■ **WORK REQUEST**
Your output should contain every record, unchanged.

Records from a data source
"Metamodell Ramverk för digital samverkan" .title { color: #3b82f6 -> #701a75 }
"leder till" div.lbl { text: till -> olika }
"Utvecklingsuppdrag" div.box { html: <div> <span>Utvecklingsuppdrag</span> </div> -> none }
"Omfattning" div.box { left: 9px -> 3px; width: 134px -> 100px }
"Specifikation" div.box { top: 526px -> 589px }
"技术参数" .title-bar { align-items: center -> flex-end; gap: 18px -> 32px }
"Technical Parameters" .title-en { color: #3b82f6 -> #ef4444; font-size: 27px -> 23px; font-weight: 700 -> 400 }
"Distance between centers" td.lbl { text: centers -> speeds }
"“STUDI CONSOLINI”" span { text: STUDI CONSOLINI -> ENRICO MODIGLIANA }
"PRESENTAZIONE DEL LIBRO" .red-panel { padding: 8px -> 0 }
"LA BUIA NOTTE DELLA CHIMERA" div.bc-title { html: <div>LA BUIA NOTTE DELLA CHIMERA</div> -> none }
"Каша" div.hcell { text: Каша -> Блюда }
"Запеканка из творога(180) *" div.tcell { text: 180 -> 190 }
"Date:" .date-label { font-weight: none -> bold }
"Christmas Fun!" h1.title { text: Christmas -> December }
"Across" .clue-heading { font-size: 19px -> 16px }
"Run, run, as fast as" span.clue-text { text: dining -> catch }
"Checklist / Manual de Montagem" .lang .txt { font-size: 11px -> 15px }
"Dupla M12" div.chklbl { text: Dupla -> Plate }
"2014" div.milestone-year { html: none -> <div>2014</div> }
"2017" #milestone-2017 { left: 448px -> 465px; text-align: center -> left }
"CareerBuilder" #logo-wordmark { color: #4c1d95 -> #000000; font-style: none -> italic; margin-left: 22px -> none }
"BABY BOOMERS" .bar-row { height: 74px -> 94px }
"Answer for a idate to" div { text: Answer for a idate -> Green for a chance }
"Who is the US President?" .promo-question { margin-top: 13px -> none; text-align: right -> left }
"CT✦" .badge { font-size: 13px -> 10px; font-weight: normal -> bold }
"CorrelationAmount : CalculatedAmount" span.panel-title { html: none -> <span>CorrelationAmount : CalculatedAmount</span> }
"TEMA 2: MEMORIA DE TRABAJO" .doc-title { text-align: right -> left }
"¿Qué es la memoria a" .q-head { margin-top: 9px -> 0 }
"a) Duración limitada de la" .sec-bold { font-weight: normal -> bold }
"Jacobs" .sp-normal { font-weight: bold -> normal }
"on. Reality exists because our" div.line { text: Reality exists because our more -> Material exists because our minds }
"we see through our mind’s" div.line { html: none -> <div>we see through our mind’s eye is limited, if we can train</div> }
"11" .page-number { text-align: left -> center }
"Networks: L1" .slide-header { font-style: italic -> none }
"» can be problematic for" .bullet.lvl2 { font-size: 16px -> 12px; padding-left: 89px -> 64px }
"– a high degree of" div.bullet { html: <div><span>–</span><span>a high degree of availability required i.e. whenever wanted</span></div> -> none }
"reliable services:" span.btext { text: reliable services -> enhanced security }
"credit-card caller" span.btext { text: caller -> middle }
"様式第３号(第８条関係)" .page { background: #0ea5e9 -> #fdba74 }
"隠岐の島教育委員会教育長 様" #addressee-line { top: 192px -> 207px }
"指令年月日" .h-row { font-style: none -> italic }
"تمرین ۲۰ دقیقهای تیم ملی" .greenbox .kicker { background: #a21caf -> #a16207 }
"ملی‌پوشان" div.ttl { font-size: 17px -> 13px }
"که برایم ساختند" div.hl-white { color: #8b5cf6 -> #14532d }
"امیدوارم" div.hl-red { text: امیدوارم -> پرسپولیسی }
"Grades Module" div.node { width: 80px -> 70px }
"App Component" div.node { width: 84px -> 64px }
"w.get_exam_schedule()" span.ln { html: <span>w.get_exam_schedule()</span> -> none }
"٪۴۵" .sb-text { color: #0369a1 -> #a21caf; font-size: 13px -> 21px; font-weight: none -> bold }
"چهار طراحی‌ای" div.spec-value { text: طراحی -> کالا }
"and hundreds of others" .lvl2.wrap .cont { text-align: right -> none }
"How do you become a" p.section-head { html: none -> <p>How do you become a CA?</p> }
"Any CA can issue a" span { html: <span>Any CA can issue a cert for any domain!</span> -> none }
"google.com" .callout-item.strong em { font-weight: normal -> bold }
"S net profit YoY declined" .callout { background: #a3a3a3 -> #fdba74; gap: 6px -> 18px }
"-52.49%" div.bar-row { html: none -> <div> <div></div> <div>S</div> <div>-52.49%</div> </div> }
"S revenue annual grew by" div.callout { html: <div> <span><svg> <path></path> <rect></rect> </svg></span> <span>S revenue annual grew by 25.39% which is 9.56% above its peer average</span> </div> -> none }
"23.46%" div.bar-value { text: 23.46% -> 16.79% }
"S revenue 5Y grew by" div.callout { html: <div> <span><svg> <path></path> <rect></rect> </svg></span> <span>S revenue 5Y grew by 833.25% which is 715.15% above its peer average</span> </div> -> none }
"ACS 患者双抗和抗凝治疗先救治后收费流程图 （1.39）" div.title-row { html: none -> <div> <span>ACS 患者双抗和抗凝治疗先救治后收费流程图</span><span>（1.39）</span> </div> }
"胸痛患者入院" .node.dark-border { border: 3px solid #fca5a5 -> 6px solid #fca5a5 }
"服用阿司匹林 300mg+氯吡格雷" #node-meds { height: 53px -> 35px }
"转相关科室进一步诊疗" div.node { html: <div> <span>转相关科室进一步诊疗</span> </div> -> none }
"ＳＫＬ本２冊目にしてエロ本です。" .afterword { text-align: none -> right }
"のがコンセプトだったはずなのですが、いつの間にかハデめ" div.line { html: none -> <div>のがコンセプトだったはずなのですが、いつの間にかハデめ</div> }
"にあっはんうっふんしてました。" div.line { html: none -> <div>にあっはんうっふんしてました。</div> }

■ **RESULT FOR THIS TASK**
"Metamodell Ramverk för digital samverkan" .title { color: #3b82f6 -> #701a75 }
"leder till" div.lbl { text: till -> olika }
"Utvecklingsuppdrag" div.box { html: <div> <span>Utvecklingsuppdrag</span> </div> -> none }
"Omfattning" div.box { left: 9px -> 3px; width: 134px -> 100px }
"Specifikation" div.box { top: 526px -> 589px }
"技术参数" .title-bar { align-items: center -> flex-end; gap: 18px -> 32px }
"Technical Parameters" .title-en { color: #3b82f6 -> #ef4444; font-size: 27px -> 23px; font-weight: 700 -> 400 }
"Distance between centers" td.lbl { text: centers -> speeds }
"“STUDI CONSOLINI”" span { text: STUDI CONSOLINI -> ENRICO MODIGLIANA }
"PRESENTAZIONE DEL LIBRO" .red-panel { padding: 8px -> 0 }
"LA BUIA NOTTE DELLA CHIMERA" div.bc-title { html: <div>LA BUIA NOTTE DELLA CHIMERA</div> -> none }
"Каша" div.hcell { text: Каша -> Блюда }
"Запеканка из творога(180) *" div.tcell { text: 180 -> 190 }
"Date:" .date-label { font-weight: none -> bold }
"Christmas Fun!" h1.title { text: Christmas -> December }
"Across" .clue-heading { font-size: 19px -> 16px }
"Run, run, as fast as" span.clue-text { text: dining -> catch }
"Checklist / Manual de Montagem" .lang .txt { font-size: 11px -> 15px }
"Dupla M12" div.chklbl { text: Dupla -> Plate }
"2014" div.milestone-year { html: none -> <div>2014</div> }
"2017" #milestone-2017 { left: 448px -> 465px; text-align: center -> left }
"CareerBuilder" #logo-wordmark { color: #4c1d95 -> #000000; font-style: none -> italic; margin-left: 22px -> none }
"BABY BOOMERS" .bar-row { height: 74px -> 94px }
"Answer for a idate to" div { text: Answer for a idate -> Green for a chance }
"Who is the US President?" .promo-question { margin-top: 13px -> none; text-align: right -> left }
"CT✦" .badge { font-size: 13px -> 10px; font-weight: normal -> bold }
"CorrelationAmount : CalculatedAmount" span.panel-title { html: none -> <span>CorrelationAmount : CalculatedAmount</span> }
"TEMA 2: MEMORIA DE TRABAJO" .doc-title { text-align: right -> left }
"¿Qué es la memoria a" .q-head { margin-top: 9px -> 0 }
"a) Duración limitada de la" .sec-bold { font-weight: normal -> bold }
"Jacobs" .sp-normal { font-weight: bold -> normal }
"on. Reality exists because our" div.line { text: Reality exists because our more -> Material exists because our minds }
"we see through our mind’s" div.line { html: none -> <div>we see through our mind’s eye is limited, if we can train</div> }
"11" .page-number { text-align: left -> center }
"Networks: L1" .slide-header { font-style: italic -> none }
"» can be problematic for" .bullet.lvl2 { font-size: 16px -> 12px; padding-left: 89px -> 64px }
"– a high degree of" div.bullet { html: <div><span>–</span><span>a high degree of availability required i.e. whenever wanted</span></div> -> none }
"reliable services:" span.btext { text: reliable services -> enhanced security }
"credit-card caller" span.btext { text: caller -> middle }
"様式第３号(第８条関係)" .page { background: #0ea5e9 -> #fdba74 }
"隠岐の島教育委員会教育長 様" #addressee-line { top: 192px -> 207px }
"指令年月日" .h-row { font-style: none -> italic }
"تمرین ۲۰ دقیقهای تیم ملی" .greenbox .kicker { background: #a21caf -> #a16207 }
"ملی‌پوشان" div.ttl { font-size: 17px -> 13px }
"که برایم ساختند" div.hl-white { color: #8b5cf6 -> #14532d }
"امیدوارم" div.hl-red { text: امیدوارم -> پرسپولیسی }
"Grades Module" div.node { width: 80px -> 70px }
"App Component" div.node { width: 84px -> 64px }
"w.get_exam_schedule()" span.ln { html: <span>w.get_exam_schedule()</span> -> none }
"٪۴۵" .sb-text { color: #0369a1 -> #a21caf; font-size: 13px -> 21px; font-weight: none -> bold }
"چهار طراحی‌ای" div.spec-value { text: طراحی -> کالا }
"and hundreds of others" .lvl2.wrap .cont { text-align: right -> none }
"How do you become a" p.section-head { html: none -> <p>How do you become a CA?</p> }
"Any CA can issue a" span { html: <span>Any CA can issue a cert for any domain!</span> -> none }
"google.com" .callout-item.strong em { font-weight: normal -> bold }
"S net profit YoY declined" .callout { background: #a3a3a3 -> #fdba74; gap: 6px -> 18px }
"-52.49%" div.bar-row { html: none -> <div> <div></div> <div>S</div> <div>-52.49%</div> </div> }
"S revenue annual grew by" div.callout { html: <div> <span><svg> <path></path> <rect></rect> </svg></span> <span>S revenue annual grew by 25.39% which is 9.56% above its peer average</span> </div> -> none }
"23.46%" div.bar-value { text: 23.46% -> 16.79% }
"S revenue 5Y grew by" div.callout { html: <div> <span><svg> <path></path> <rect></rect> </svg></span> <span>S revenue 5Y grew by 833.25% which is 715.15% above its peer average</span> </div> -> none }
"ACS 患者双抗和抗凝治疗先救治后收费流程图 （1.39）" div.title-row { html: none -> <div> <span>ACS 患者双抗和抗凝治疗先救治后收费流程图</span><span>（1.39）</span> </div> }
"胸痛患者入院" .node.dark-border { border: 3px solid #fca5a5 -> 6px solid #fca5a5 }
"服用阿司匹林 300mg+氯吡格雷" #node-meds { height: 53px -> 35px }
"转相关科室进一步诊疗" div.node { html: <div> <span>转相关科室进一步诊疗</span> </div> -> none }
"ＳＫＬ本２冊目にしてエロ本です。" .afterword { text-align: none -> right }
"のがコンセプトだったはずなのですが、いつの間にかハデめ" div.line { html: none -> <div>のがコンセプトだったはずなのですが、いつの間にかハデめ</div> }
"にあっはんうっふんしてました。" div.line { html: none -> <div>にあっはんうっふんしてました。</div> }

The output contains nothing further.